Tres enseñanzas
Tampoco yo te condeno. Anda, y en adelante no peques más. (Jn 8,11)
Por su parte, Jesús se retiró al monte de los Olivos. Al amanecer se presentó de nuevo en el templo, y todo el pueblo acudía a él, y, sentándose, les enseñaba. Los escribas y los fariseos le traen una mujer sorprendida en adulterio, y, colocándola en medio, le dijeron: «Maestro, esta mujer ha sido sorprendida en flagrante adulterio. La ley de Moisés nos manda apedrear a las adúlteras; tú, ¿qué dices?». Le preguntaban esto para comprometerlo y poder acusarlo. Pero Jesús, inclinándose, escribía con el dedo en el suelo. Como insistían en preguntarle, se incorporó y les dijo: «El que esté sin pecado, que le tire la primera piedra». E inclinándose otra vez, siguió escribiendo. Ellos, al oírlo, se fueron escabullendo uno a uno, empezando por los más viejos. Y quedó solo Jesús, con la mujer en medio, que seguía allí delante. Jesús se incorporó y le preguntó: «Mujer, ¿dónde están tus acusadores?; ¿ninguno te ha condenado?». Ella contestó: «Ninguno, Señor». Jesús dijo: «Tampoco yo te condeno. Anda, y en adelante no peques más». (Jn 8,1-11)

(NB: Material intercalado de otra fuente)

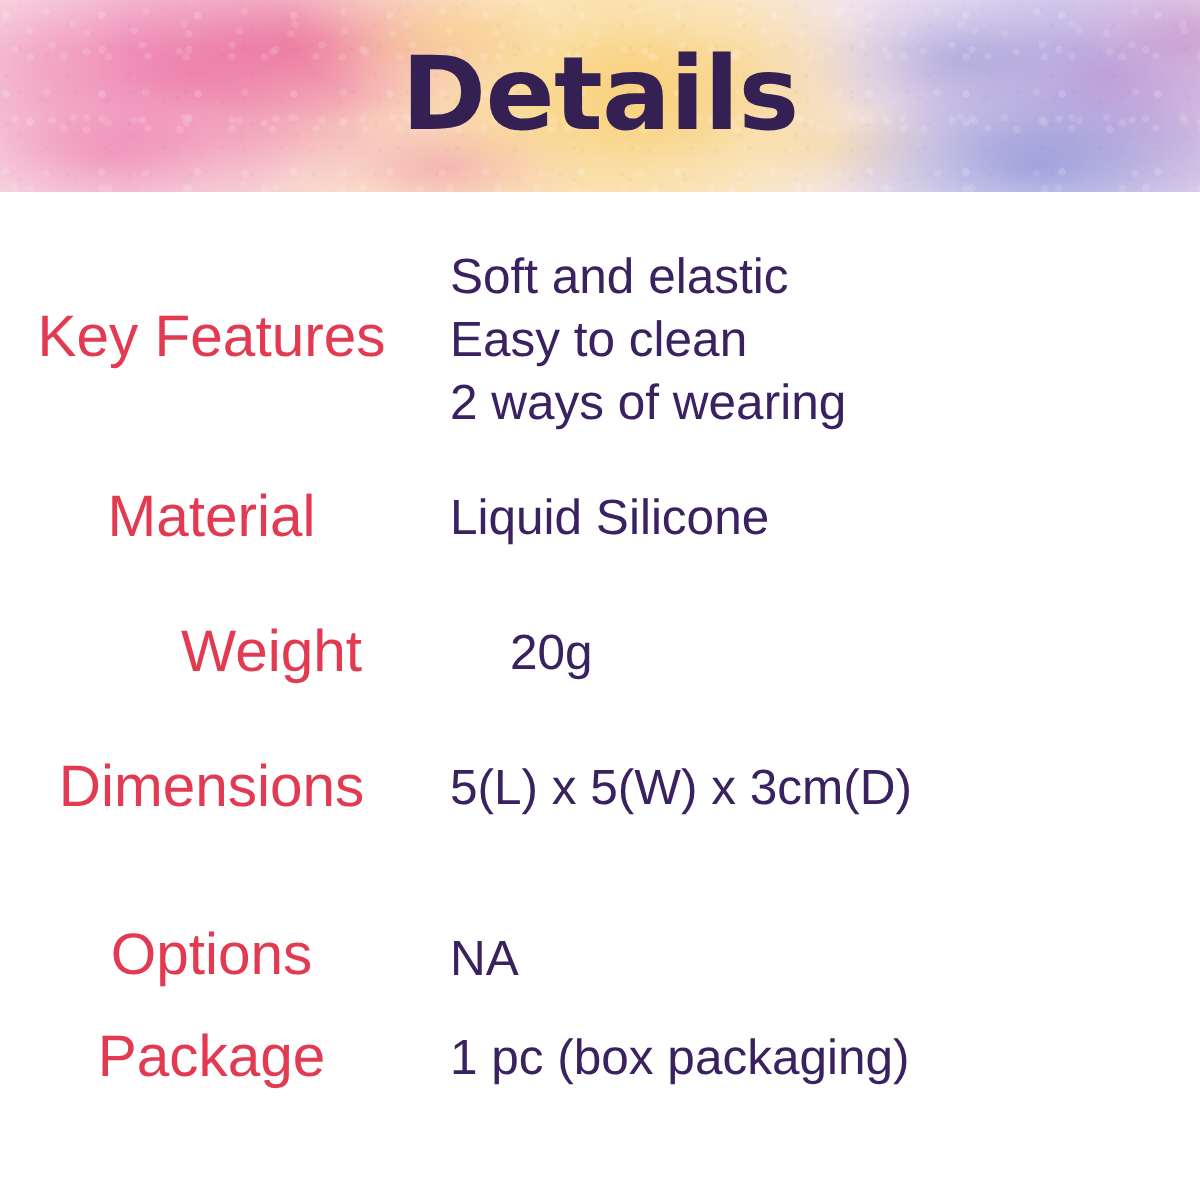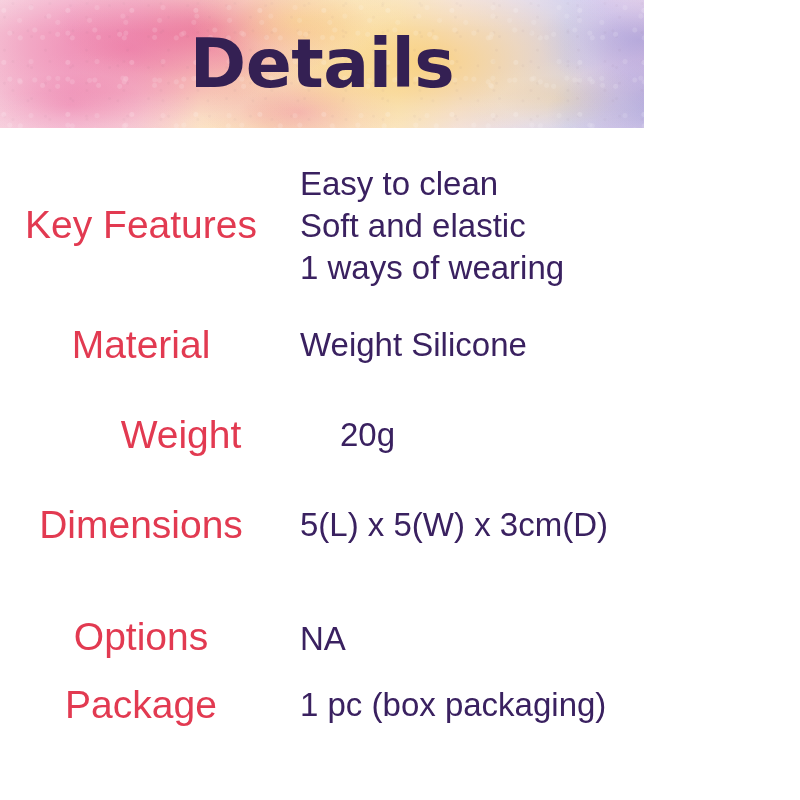--- a/index.html
+++ b/index.html
@@ -23,7 +23,7 @@
   
   .banner {
     position: relative;
-    width: 644px;
+    width: 800px;
     height: 128px;
     overflow: hidden;
     background: #a3a3a3;

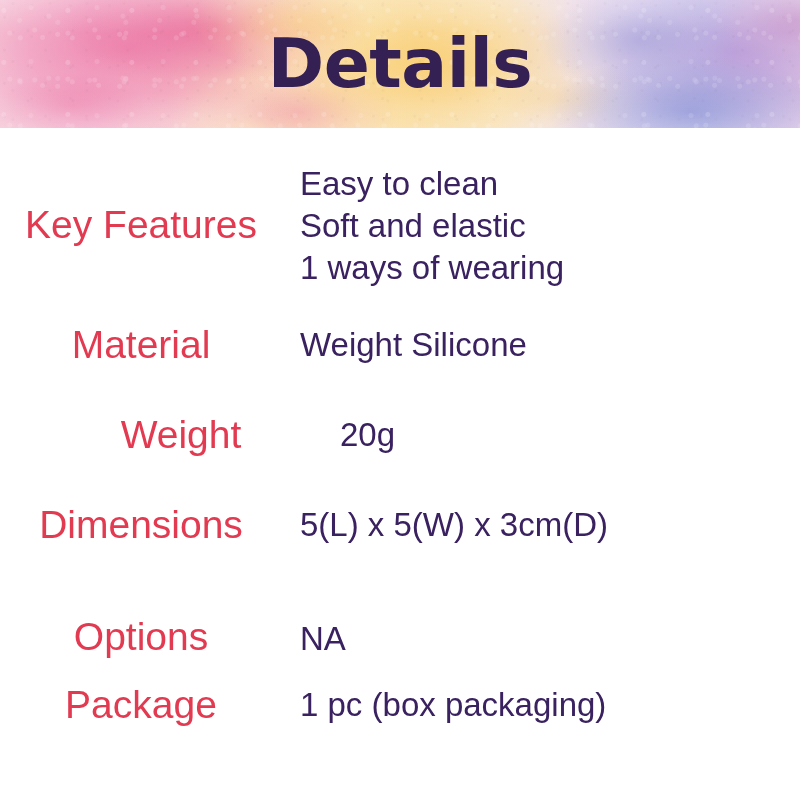--- a/index.html
+++ b/index.html
@@ -257,8 +257,8 @@
     <div class="spec-row row-key-features">
       <div class="spec-label">Key Features</div>
       <div class="spec-value">
+        <span class="vline">Soft and elastic</span>
         <span class="vline">Easy to clean</span>
-        <span class="vline">Soft and elastic</span>
         <span class="vline">1 ways of wearing</span>
       </div>
     </div>

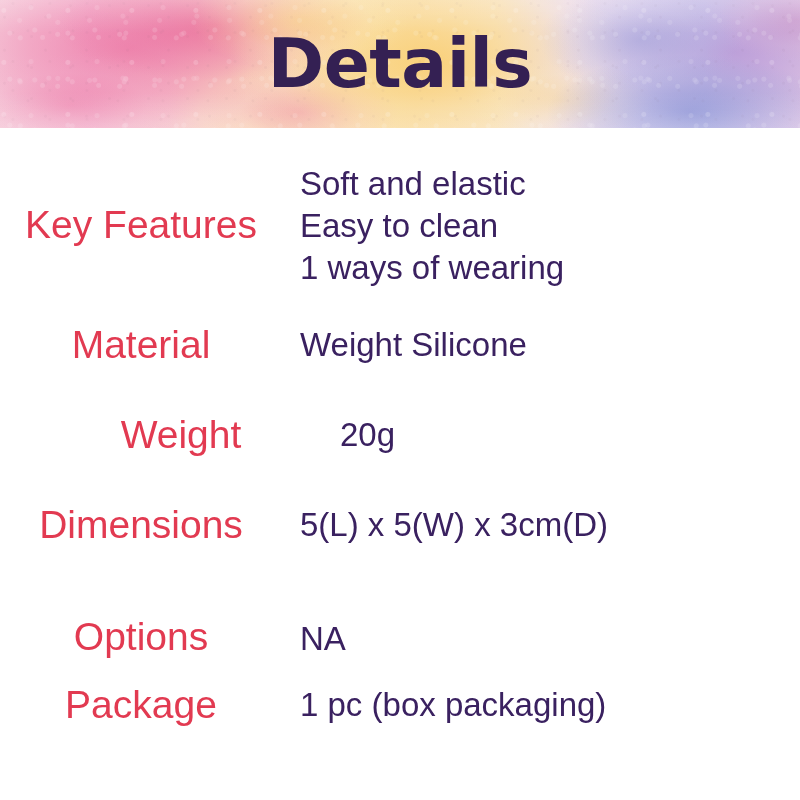--- a/index.html
+++ b/index.html
@@ -259,7 +259,7 @@
       <div class="spec-value">
         <span class="vline">Soft and elastic</span>
         <span class="vline">Easy to clean</span>
-        <span class="vline">1 ways of wearing</span>
+        <span class="vline">2 ways of wearing</span>
       </div>
     </div>
 

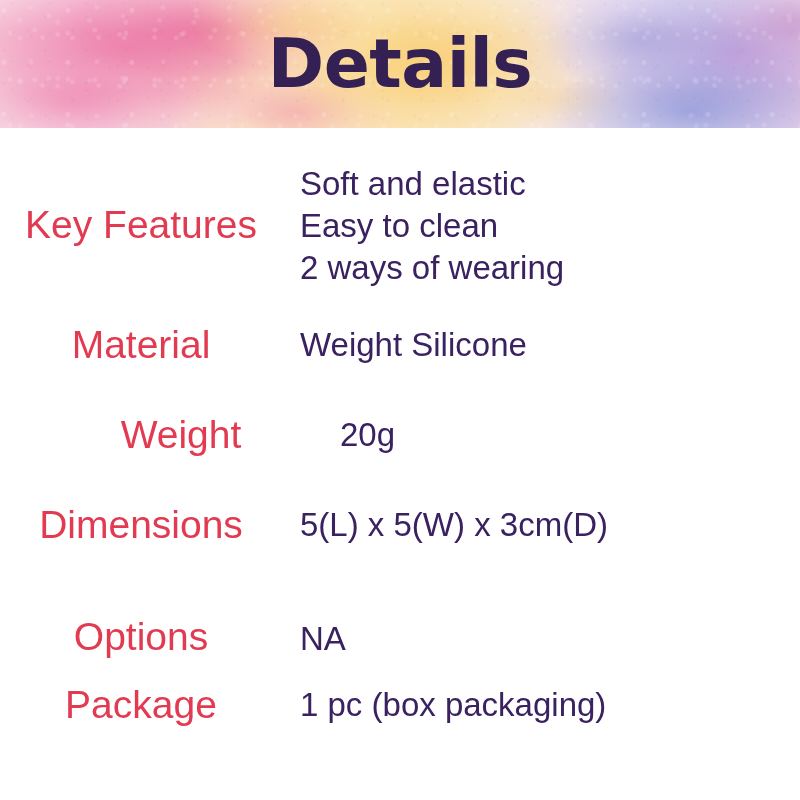--- a/index.html
+++ b/index.html
@@ -266,7 +266,7 @@
     <div class="spec-row row-material">
       <div class="spec-label">Material</div>
       <div class="spec-value">
-        <span class="vline">Weight Silicone</span>
+        <span class="vline">Liquid Silicone</span>
       </div>
     </div>
 

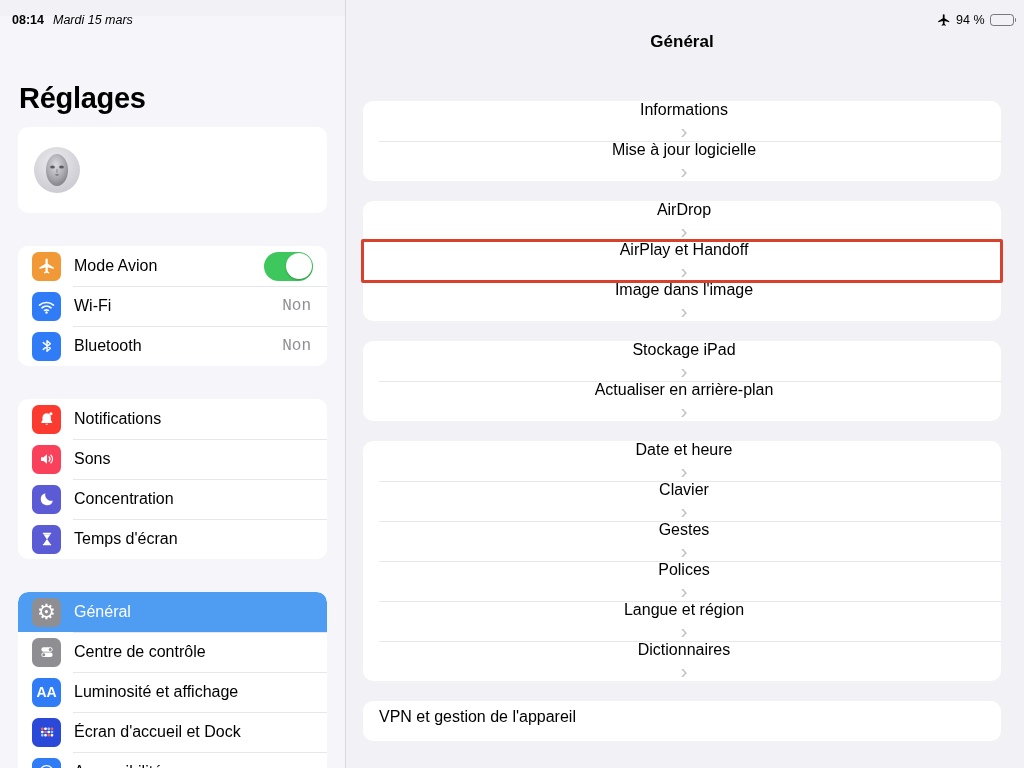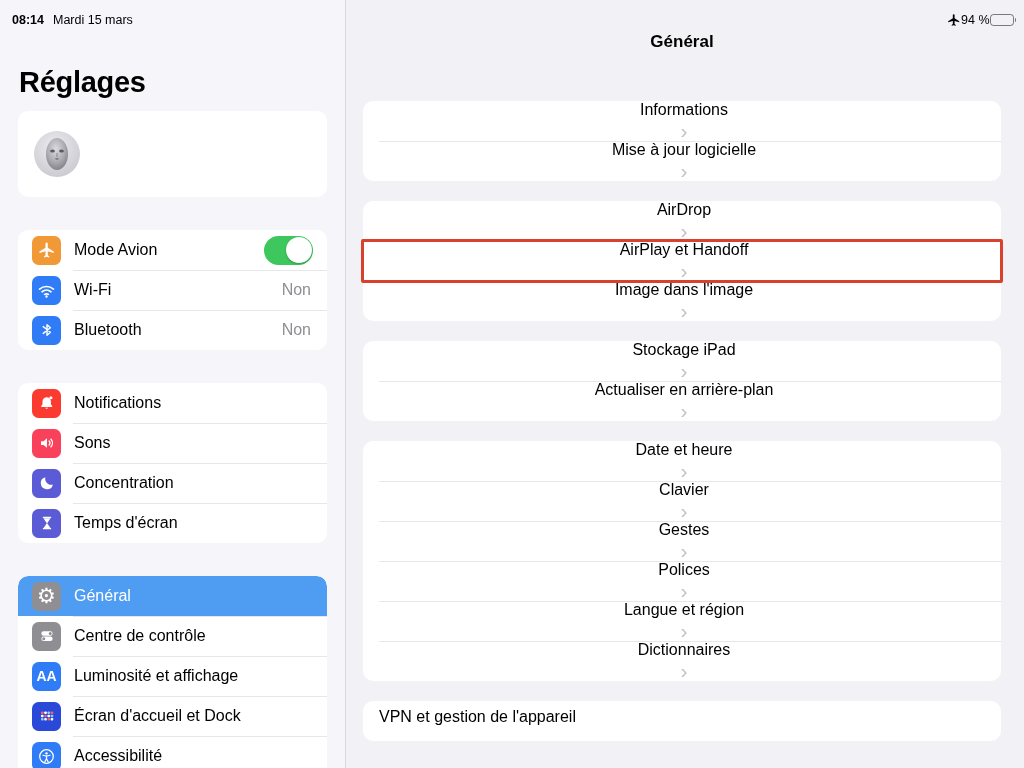--- a/index.html
+++ b/index.html
@@ -10,7 +10,7 @@
   .statusbar{position:absolute;top:8px;left:0;right:0;height:24px;display:flex;align-items:center;justify-content:space-between;padding:0 8px 0 12px;box-sizing:border-box;z-index:30;color:#000;}
   .sb-left{display:flex;align-items:baseline;gap:9px;font-size:12.5px;}
   .sb-time{font-weight:700;}
-  .sb-date{font-weight:400;}
+  .sb-date{font-weight:400;font-style:italic;}
   .sb-right{display:flex;align-items:center;font-size:12.5px;}
   .sb-plane svg{display:block;}
   .battery{display:flex;align-items:center;}

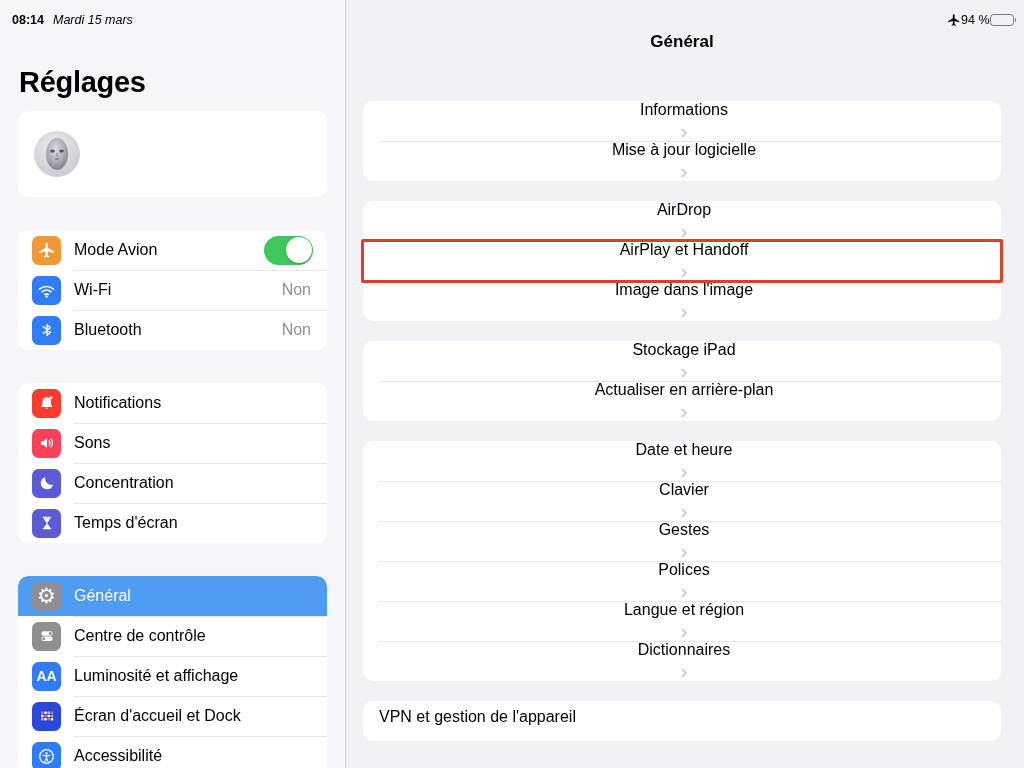--- a/index.html
+++ b/index.html
@@ -11,7 +11,7 @@
   .sb-left{display:flex;align-items:baseline;gap:9px;font-size:12.5px;}
   .sb-time{font-weight:700;}
   .sb-date{font-weight:400;font-style:italic;}
-  .sb-right{display:flex;align-items:center;font-size:12.5px;}
+  .sb-right{display:flex;align-items:center;gap:5px;font-size:12.5px;}
   .sb-plane svg{display:block;}
   .battery{display:flex;align-items:center;}
   .battery-body{width:24px;height:11.5px;border:1px solid rgba(0,0,0,.5);border-radius:3.5px;padding:1px;box-sizing:border-box;}

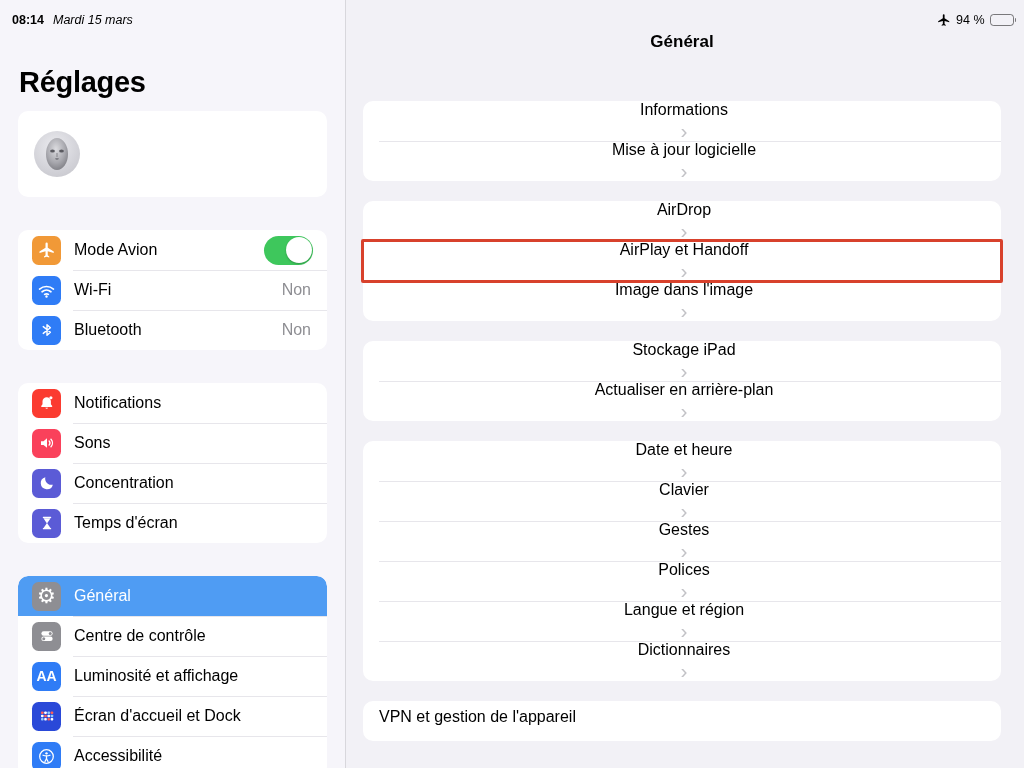--- a/index.html
+++ b/index.html
@@ -19,7 +19,7 @@
   .battery-tip{width:1.5px;height:4px;background:rgba(0,0,0,.5);border-radius:0 2px 2px 0;margin-left:1px;}
 
   
-  .sidebar{position:absolute;top:0;left:0;bottom:0;width:345px;background:#f6f5fa;box-sizing:border-box;padding:24px 18px 0 18px;}
+  .sidebar{position:absolute;top:16px;left:0;bottom:0;width:345px;background:#f6f5fa;box-sizing:border-box;padding:24px 18px 0 18px;}
   .divider-v{position:absolute;top:0;bottom:0;left:345px;width:1px;background:#d8d7dc;z-index:5;}
   .sidebar-title{font-size:29px;font-weight:700;letter-spacing:-.3px;color:#000;margin:42px 0 12px 1px;}
   .card{background:#fff;border-radius:10px;}

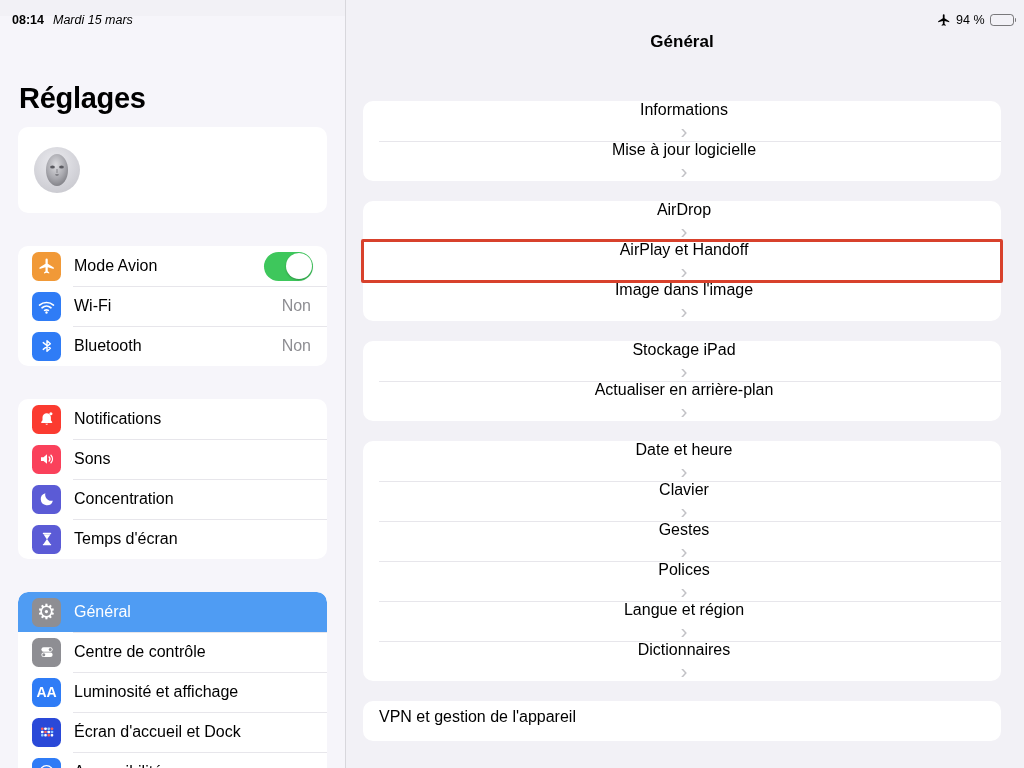--- a/index.html
+++ b/index.html
@@ -35,7 +35,7 @@
   .s-row + .s-row::before{content:"";position:absolute;top:-0.5px;left:55px;right:0;height:1px;background:#e7e6eb;}
   .s-icon{width:29px;height:29px;border-radius:6.5px;flex:0 0 auto;display:flex;align-items:center;justify-content:center;margin-right:13px;}
   .s-label{font-size:16px;color:#000;flex:1 1 auto;white-space:nowrap;overflow:hidden;}
-  .s-value{font-size:16px;color:#8e8e93;margin-left:auto;padding-right:2px;}
+  .s-value{font-size:16px;color:#8e8e93;margin-left:auto;padding-right:2px;font-family:Liberation Mono, monospace;}
   .toggle{width:49px;height:29px;border-radius:15px;background:#3ec75c;margin-left:auto;position:relative;}
   .toggle-knob{position:absolute;top:1.5px;right:1.5px;width:26px;height:26px;border-radius:50%;background:#fff;box-shadow:0 1px 2px rgba(0,0,0,.25);}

Los que acusan a la mujer le tienden una trampa a Jesús. Para solucionarlo, obliga ante todo a los acusadores a someterse a sí mismos al mismo juicio al cual han sometido a la mujer. Empezando por los más ancianos, evidentemente no solo más sabios, sino también más cargados de pecados, los acusadores desaparecen. La primera enseñanza es, por tanto, esta: el recuerdo de nuestros pecados es el primer paso hacia la humildad y la conversión. La segunda enseñanza atañe a la cuestión de nuestro juicio de criaturas: nosotros, no siendo Dios, podemos juzgar los comportamientos, pero no a las personas. La tercera enseñanza es que mientras estemos con vida nunca es demasiado tarde para aceptar la misericordia de Dios y no pecar más.